Each line of the records must appear in your answer exactly, with no pictures.

Detected change data
◇ ◇ ◇ ◇ ◇

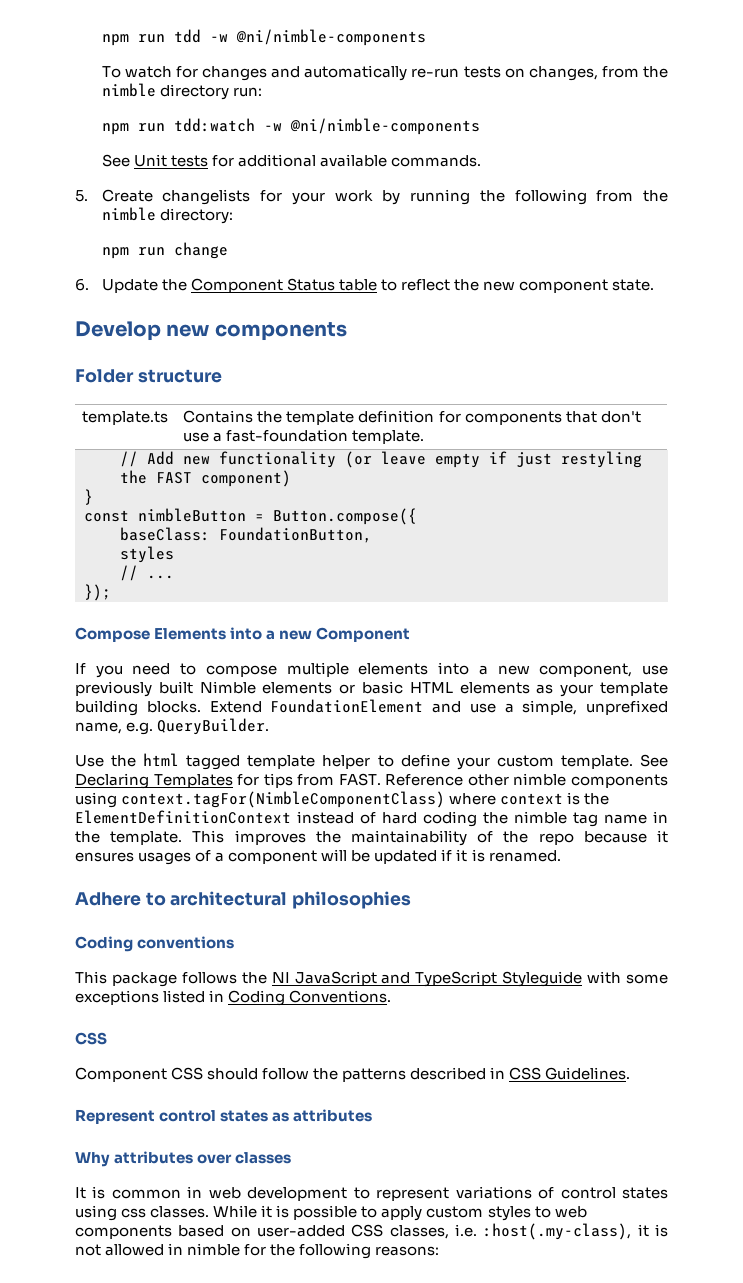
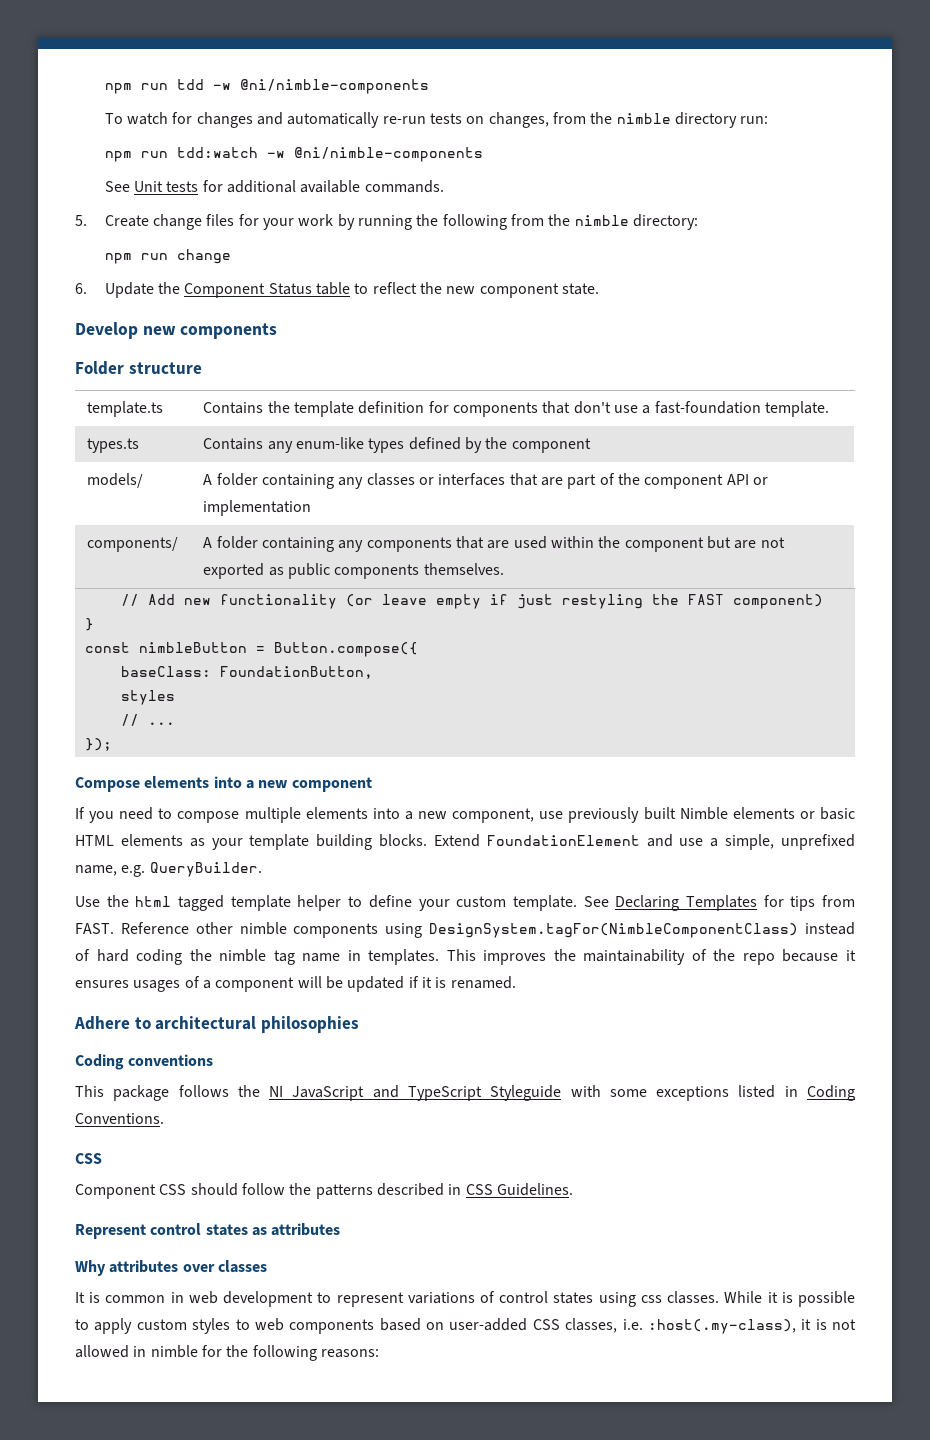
- 5. Create changelists for your work by running the following from the nimble directory:
+ 5. Create change files for your work by running the following from the nimble directory:
+ types.ts | Contains any enum-like types defined by the component
+ models/ | A folder containing any classes or interfaces that are part of the component API or implementation
+ components/ | A folder containing any components that are used within the component but are not exported as public components themselves.
- Compose Elements into a new Component
+ Compose elements into a new component
- Reference other nimble components using context.tagFor(NimbleComponentClass) where context is the ElementDefinitionContext instead of hard coding the nimble tag name in the template.
+ Reference other nimble components using DesignSystem.tagFor(NimbleComponentClass) instead of hard coding the nimble tag name in templates.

◇ ◇ ◇ ◇ ◇

## Your response:
- 5. Create changelists for your work by running the following from the nimble directory:
+ 5. Create change files for your work by running the following from the nimble directory:
+ types.ts | Contains any enum-like types defined by the component
+ models/ | A folder containing any classes or interfaces that are part of the component API or implementation
+ components/ | A folder containing any components that are used within the component but are not exported as public components themselves.
- Compose Elements into a new Component
+ Compose elements into a new component
- Reference other nimble components using context.tagFor(NimbleComponentClass) where context is the ElementDefinitionContext instead of hard coding the nimble tag name in the template.
+ Reference other nimble components using DesignSystem.tagFor(NimbleComponentClass) instead of hard coding the nimble tag name in templates.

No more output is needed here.